Tabby held the box and walked over to Boy and hugged him again, "Thank you, Uncle,"

"It's okay, let's finish this food!" Boy asked.

The meal solidified the trust that Tabby would have for the very few people who would truly understand her plight. They would do their best to mentor her and help her life to be as healthy as possible. The great thing about Samson Mock Chew's Eatery is that it was a Chinese food restaurant that played music from the '60s and 70's all the time.
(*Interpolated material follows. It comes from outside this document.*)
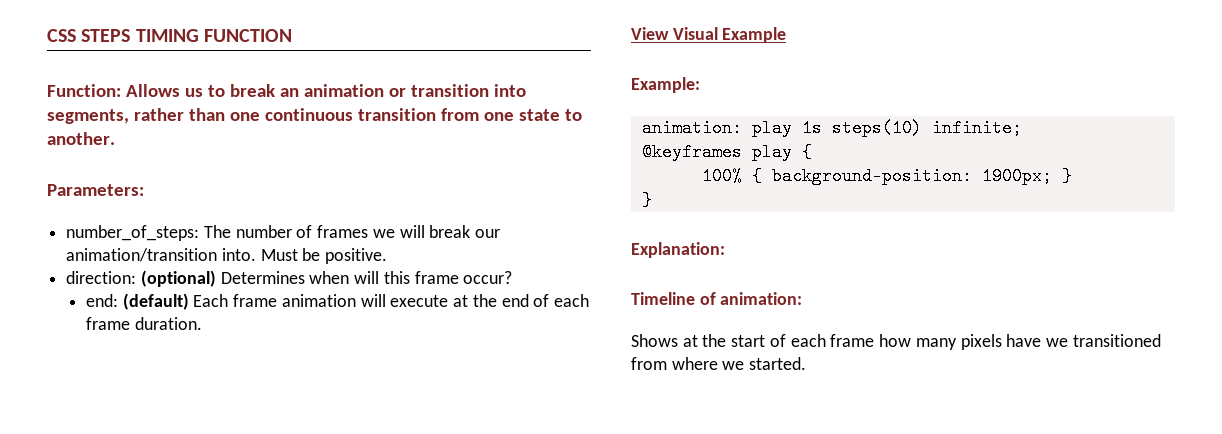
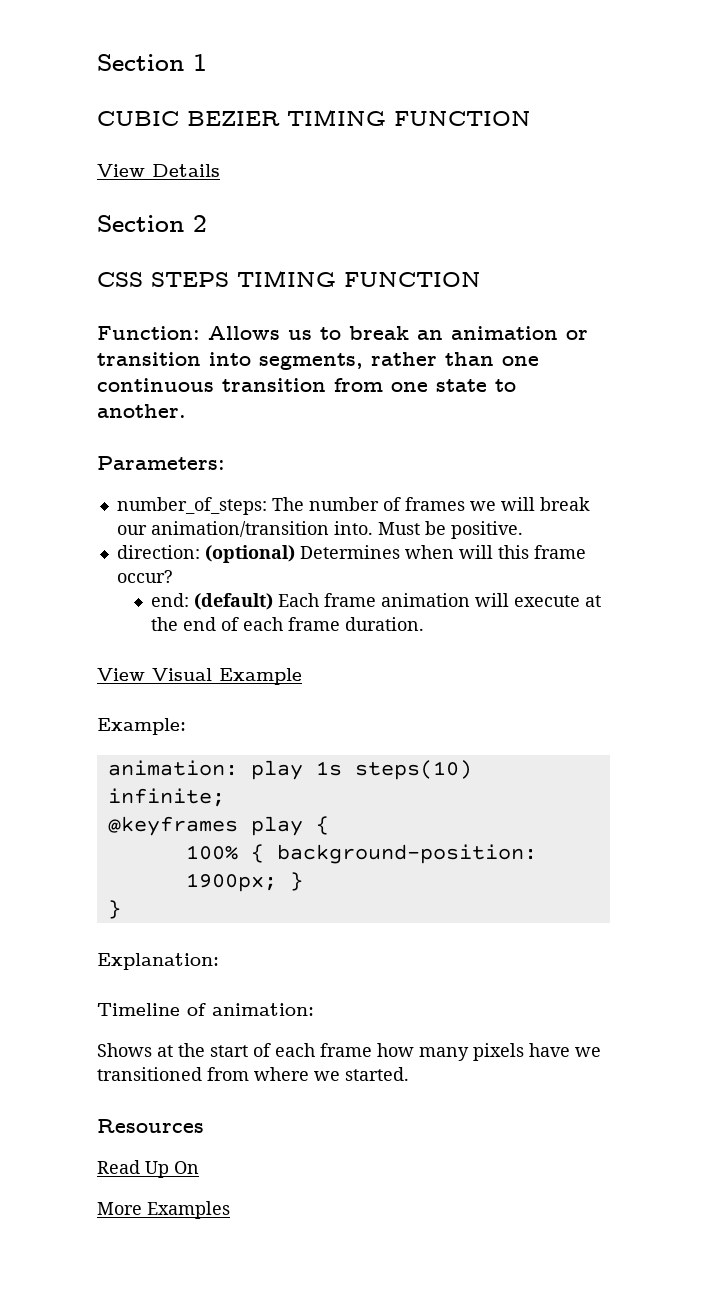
(47, 35) none -> [97,54,207,71] [97,109,531,126] [97,164,220,177] [97,215,207,232] Section 1 // CUBIC BEZIER TIMING FUNCTION // View Details // Section 2 //
(807, 363) none -> [97,1119,204,1133] [97,1160,199,1178] [97,1201,230,1219] // Resources // Read Up On // More Examples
"Come down off your throne and leave your body alone.
Somebody must change.
You are the reason I've been waiting for so long.
Somebody holds the key,"


A month later, it was reported on the six 'o clock news that state senator Thomas Rocha was one of the men involved in the 1966 kidnapping and death of the Four Sisters from home in Kaimuki. He was sixteen at the time; the three other men involved in the long-unsolved crime finally confessed after agreeing to a plea bargain. The deal was that their sentences would be reduced in exchange for their confession. Senator Rocha was arrested at his home and died of a heart attack while en route to the police station.  It was revealed that the location of the bodies was where Mock Chew's Eatery now stood. True to his word, Boy contacted Tabby to let her know to be in front of the restaurant two days before the authorities would appear with a warrant and close the facilities to exhume the remains of the sisters. Tabby was able to perform the late hour ritual that summoned the ghost of each girl forth from their burial place. Each one manifested from a corner of the eatery, and each appeared with their throats cut from ear to ear. Each with bloodstains on their clothing. Each had not yet reached the pink of their youth, each was merely a girl at the precipice of becoming young women. Each one would never know what that would be like. They walked from their corners and approached Tabby face to face. They were terrified, lost, and confused. Their eyes searched for answers as they held on to one another; Tabby began to chant in Hawaiian, and a portal opened with blinding light emanating from the inside. She pointed to the opening and nodded, indicating that the girls should follow her directions. Carefully making their way to the sunlight, the last sister looked at Tabby and smiled. The sisters stepped in, and the portal vanished behind them.

(Later that night)

It was two in the morning, and Tabby sat on the sidewalk just outside the 7-11 on Waialae Avenue. She'd already wolfed down three spam musubi and was working on her fourth when Aunty Flowers Pontiac pulled up. Her father's sister emerged from her car and sat next to Tabby and took a sip from her nieces monster-sized Big Gulp. Tabby carefully peeled back the wrapping on her fourth spam musubi when she suddenly broke down crying. Her shoulders were shaking, and the dam burst soon after.  Flower hugged her niece and held on to her for as long as it would take for Tabby to let it all out.

'It's alright, sweetheart, it's alright. I'm here to love you and support you, there's no judgment. Only love, only love Tabby." Flower said.

Tabby had no words for her Aunt, all she wanted to do for the moment was drown in her tears.